» **The task**: The expected output is exactly the lines below, starting at the line with "- Judges are" and ending at the line with "Oct | Preliminary", both included; no other line belongs in it.

» **Source information**:
Segment Open
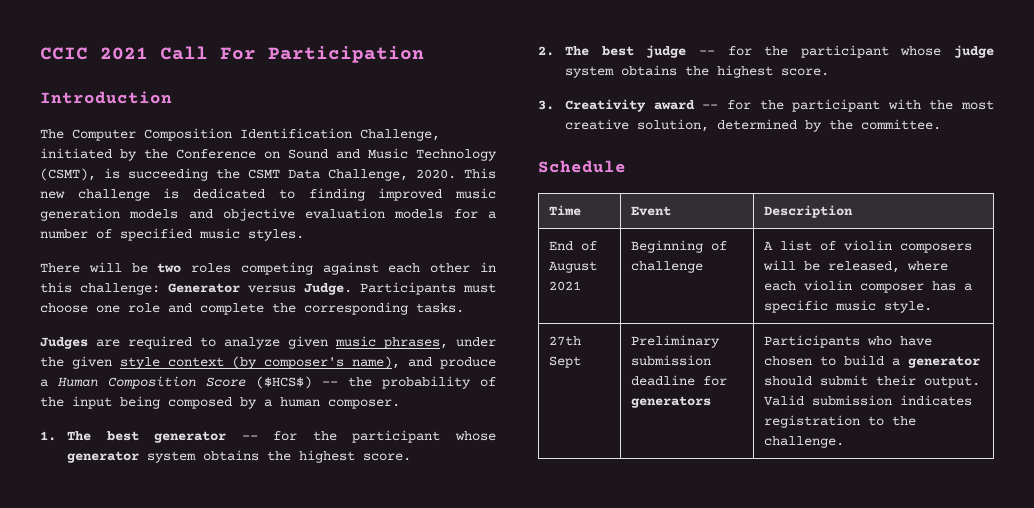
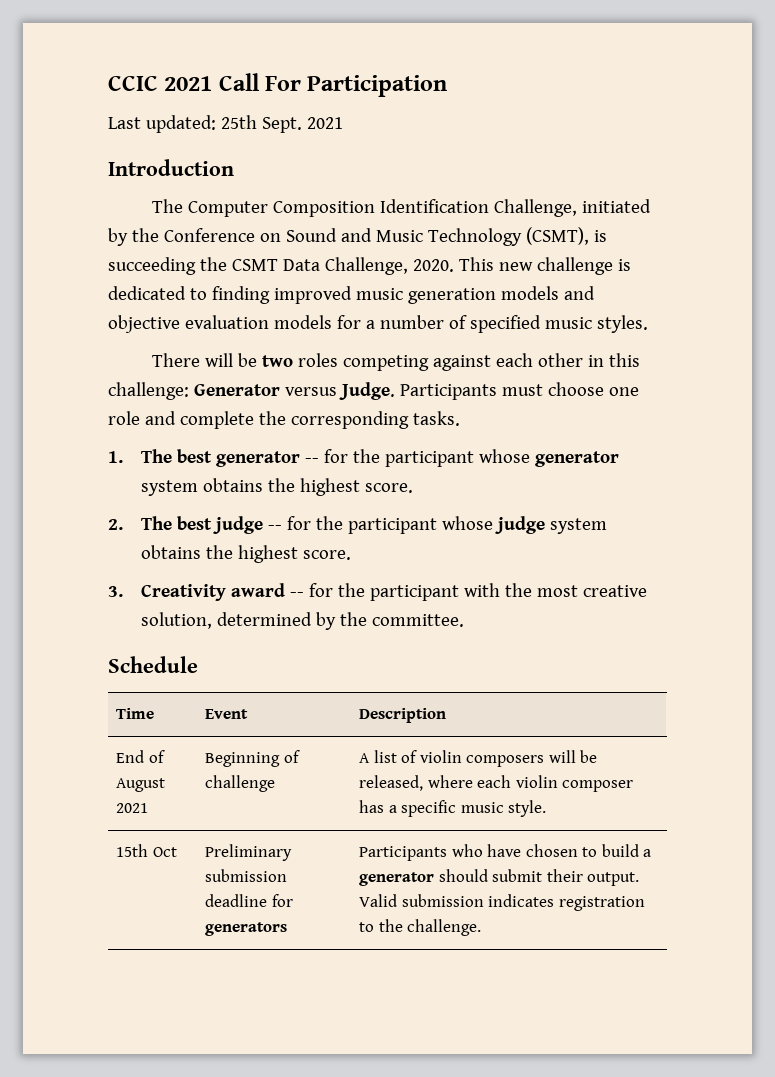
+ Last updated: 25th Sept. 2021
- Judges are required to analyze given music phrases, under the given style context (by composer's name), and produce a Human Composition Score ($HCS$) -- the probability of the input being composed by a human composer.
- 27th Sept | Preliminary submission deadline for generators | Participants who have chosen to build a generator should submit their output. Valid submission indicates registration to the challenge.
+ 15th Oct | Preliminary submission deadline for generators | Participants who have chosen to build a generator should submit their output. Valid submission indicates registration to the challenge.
Segment Closed
Segment Open
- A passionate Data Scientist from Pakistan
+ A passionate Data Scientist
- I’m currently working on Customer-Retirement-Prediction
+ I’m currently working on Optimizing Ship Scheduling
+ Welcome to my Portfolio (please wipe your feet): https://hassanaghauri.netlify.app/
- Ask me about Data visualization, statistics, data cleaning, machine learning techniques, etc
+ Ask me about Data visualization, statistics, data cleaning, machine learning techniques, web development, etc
Segment Closed
» **Answer area**:
- Judges are required to analyze given music phrases, under the given style context (by composer's name), and produce a Human Composition Score ($HCS$) -- the probability of the input being composed by a human composer.
- 27th Sept | Preliminary submission deadline for generators | Participants who have chosen to build a generator should submit their output. Valid submission indicates registration to the challenge.
+ 15th Oct | Preliminary submission deadline for generators | Participants who have chosen to build a generator should submit their output. Valid submission indicates registration to the challenge.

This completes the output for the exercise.